幅広いメディア対応が可能なため、ダイレクトメールから、教材、マニュアルなど、小ロットから中ロットのショートランビジネスに最適な製品です。


「Océ ImageStream 2400」

同じく水性フルカラーインクジェット枚葉機の「Océ VarioPrint i300」は、高速トナー機の入れ替えとして、生産性3倍で実稼働率も高く、コストダウンに大きく貢献します。特に、簡易な運用面や用紙対応力の広さが好評で、欧米では100台を超える販売数となっています。

――デジタル印刷の市場が変わりつつある感じですよね
2018年には、当社ブランドの連帳稼働機が印刷している総プリントボリュームにおいて、いよいよトナーとインクの比率が逆転します。

これまでデジタル印刷機では先行していたトナー機モデルに対して、2008年以降、インクジェット技術の革新により、その性能・品質が向上。近年は、トナー機に迫る高画質に加え、用紙対応力が広がることで、インクジェットに対するお客様の懐疑心がなくなったと思います。これにより、商業印刷、出版書籍市場での用途が広がってきています。

――販売では新たな提携もされましたね
キヤノンPPSは今年2月、岩崎通信機の「Label Meister EM-250W」の販売提携を発表しました。
この製品をキヤノンPPSのお客様にご紹介し、シール・ラベル需要の高いクライアントへの新たなビジネス開拓をしていければと思っています。
これまでキヤノングループが取り組んでいなかったラベル分野を皮切りに、将来的には、段ボールやパッケージなどの分野のプリントでも製品を提供していきたいと考えています。

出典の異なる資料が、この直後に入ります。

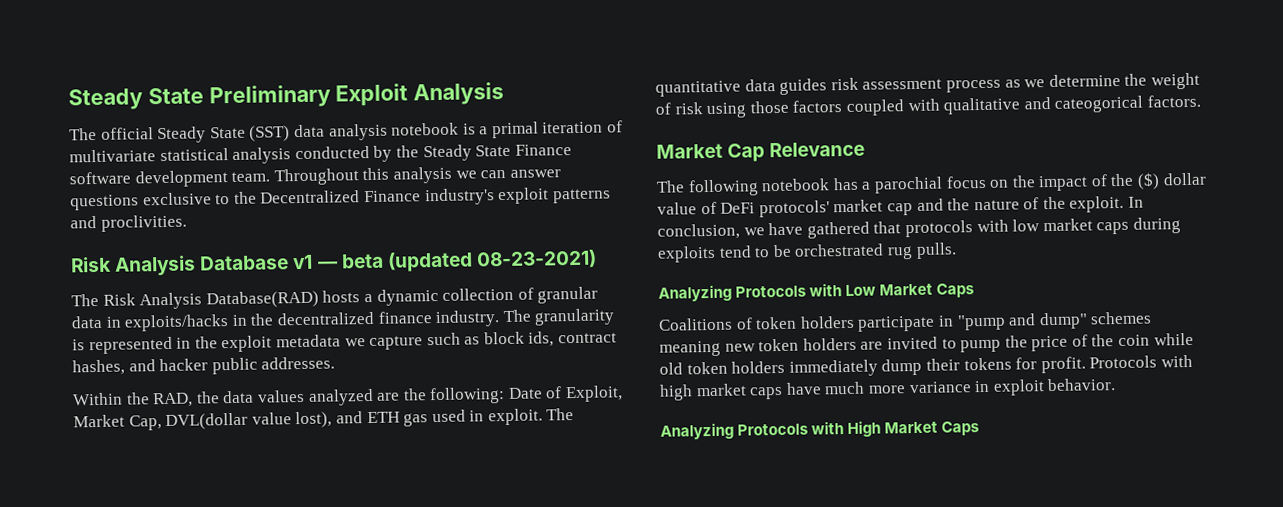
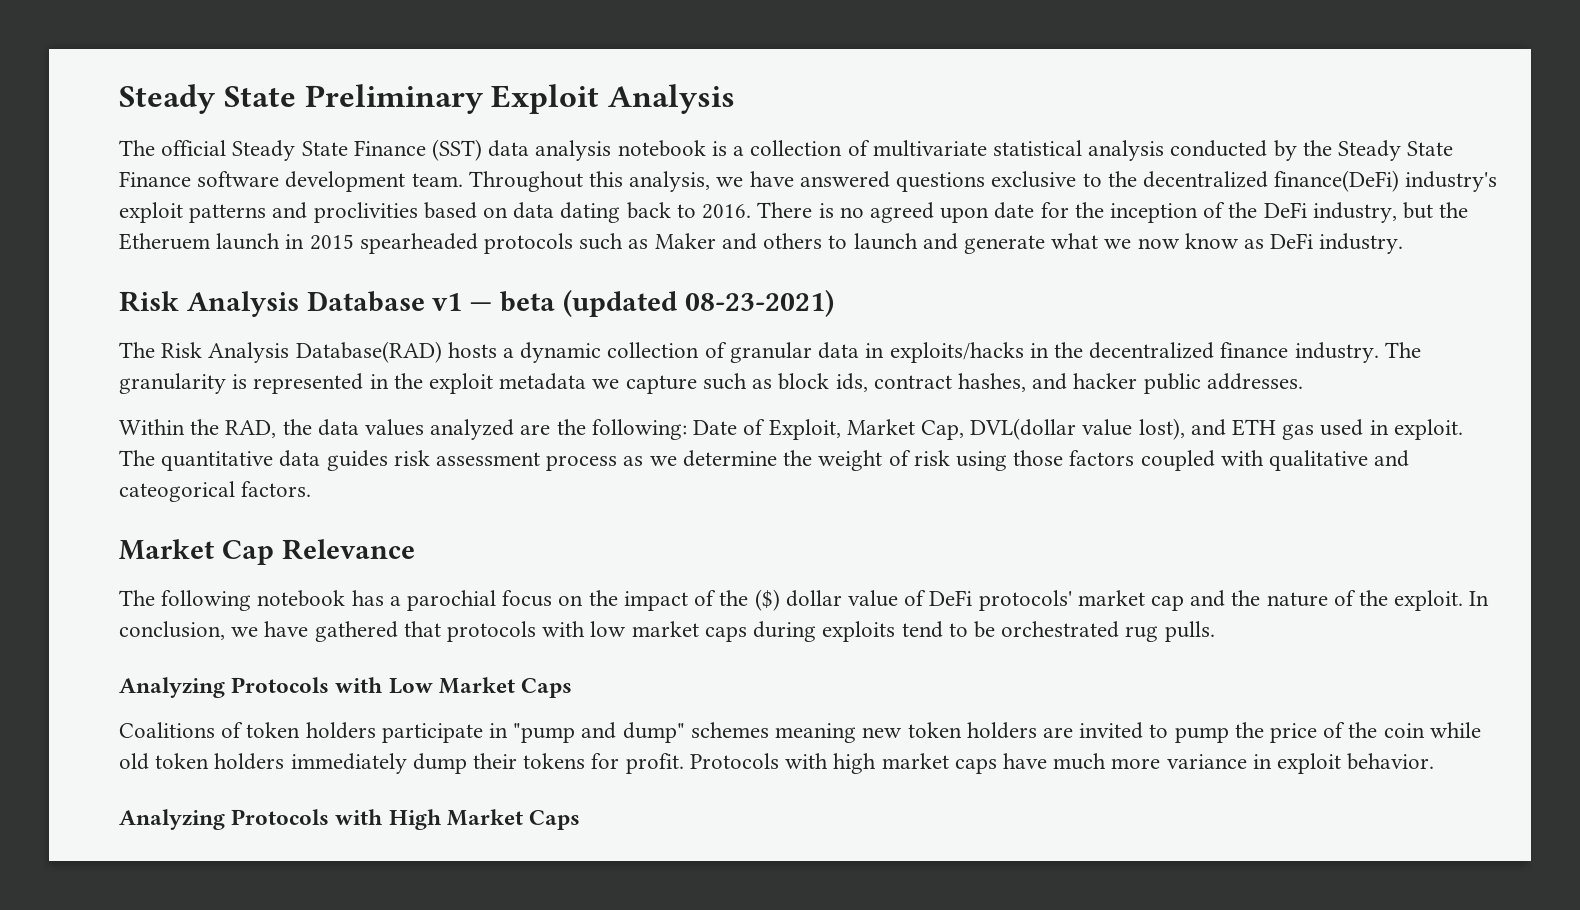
- The official Steady State (SST) data analysis notebook is a primal iteration of multivariate statistical analysis conducted by the Steady State Finance software development team.
+ The official Steady State Finance (SST) data analysis notebook is a collection of multivariate statistical analysis conducted by the Steady State Finance software development team.
- Throughout this analysis we can answer questions exclusive to the Decentralized Finance industry's exploit patterns and proclivities.
+ Throughout this analysis, we have answered questions exclusive to the decentralized finance(DeFi) industry's exploit patterns and proclivities based on data dating back to 2016. There is no agreed upon date for the inception of the DeFi industry, but the Etheruem launch in 2015 spearheaded protocols such as Maker and others to launch and generate what we now know as DeFi industry.

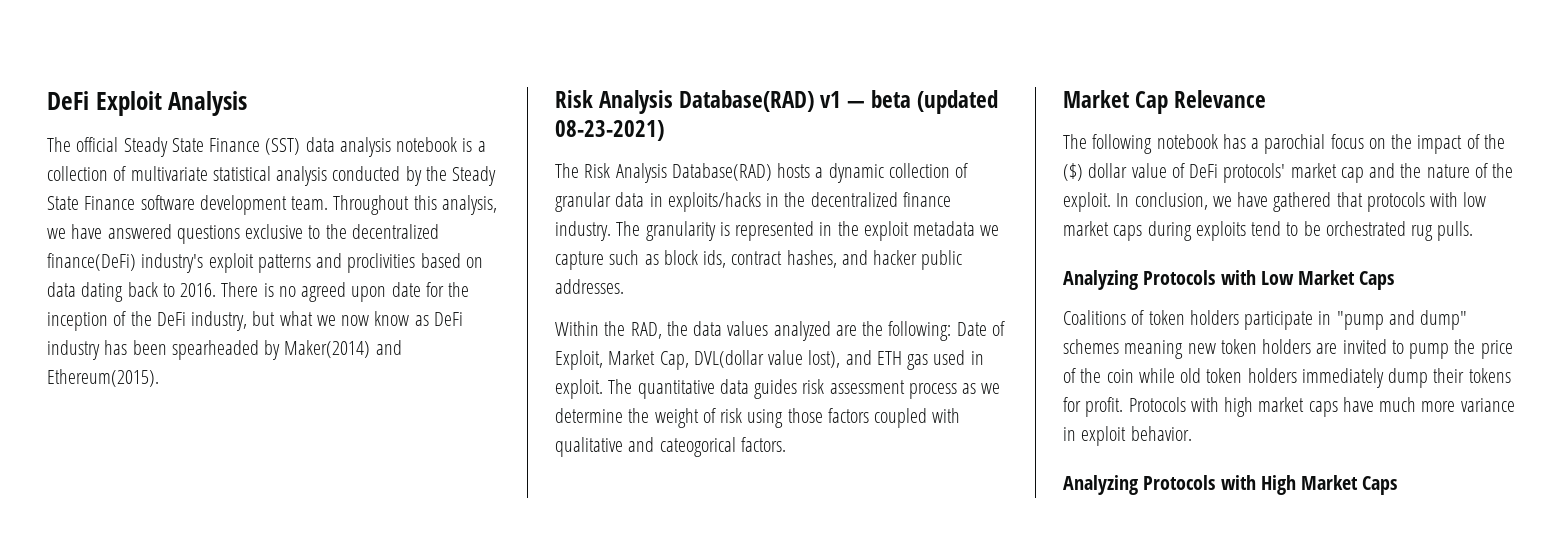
- Steady State Preliminary Exploit Analysis
+ DeFi Exploit Analysis
- There is no agreed upon date for the inception of the DeFi industry, but the Etheruem launch in 2015 spearheaded protocols such as Maker and others to launch and generate what we now know as DeFi industry.
- Risk Analysis Database v1 — beta (updated 08-23-2021)
+ There is no agreed upon date for the inception of the DeFi industry, but what we now know as DeFi industry has been spearheaded by Maker(2014) and Ethereum(2015).
+ Risk Analysis Database(RAD) v1 — beta (updated 08-23-2021)

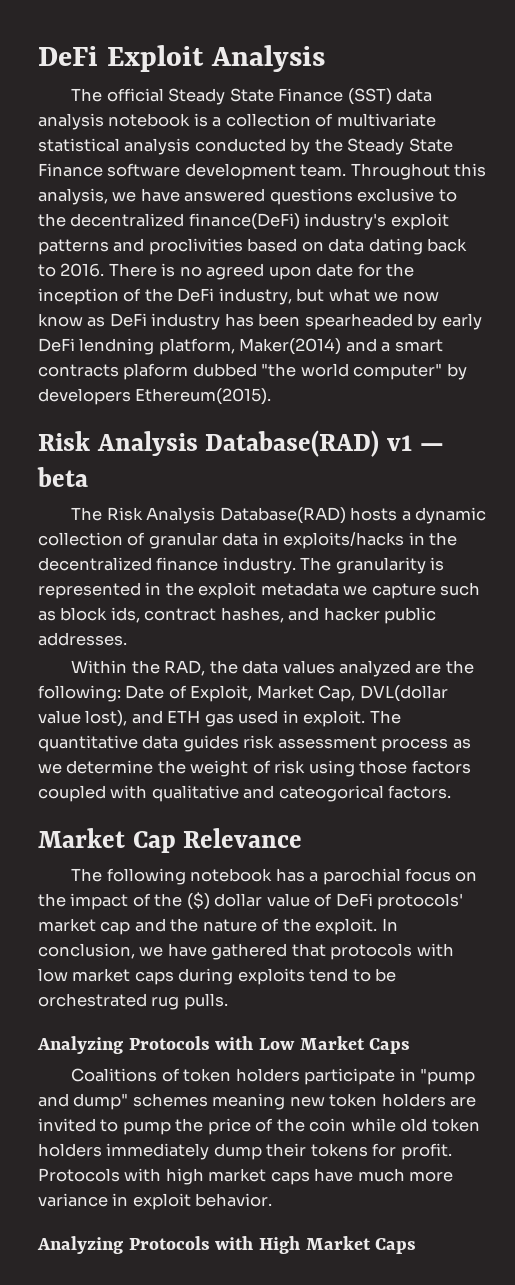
- There is no agreed upon date for the inception of the DeFi industry, but what we now know as DeFi industry has been spearheaded by Maker(2014) and Ethereum(2015).
+ There is no agreed upon date for the inception of the DeFi industry, but what we now know as DeFi industry has been spearheaded by early DeFi lendning platform, Maker(2014) and a smart contracts plaform dubbed "the world computer" by developers Ethereum(2015).
- Risk Analysis Database(RAD) v1 — beta (updated 08-23-2021)
+ Risk Analysis Database(RAD) v1 — beta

サイン&ディスプレイ、建装材市場は、先ほど申し上げた「Océ Colorado 1640」や「Océ Arizona1280GT」を日本で発売していく体制を整えています。

オセと同じく、2012年に当社グループとなった昭和情報機器からのお客様にサイン業のお客様がいらっしゃいますので、是非ご提案したいと思っています。今後、2018年に向けて、この分野でも新たなパートナーとアライアンスを組み、特にサイン&ディスプレイ市場には力を入れて行きたいと考えています。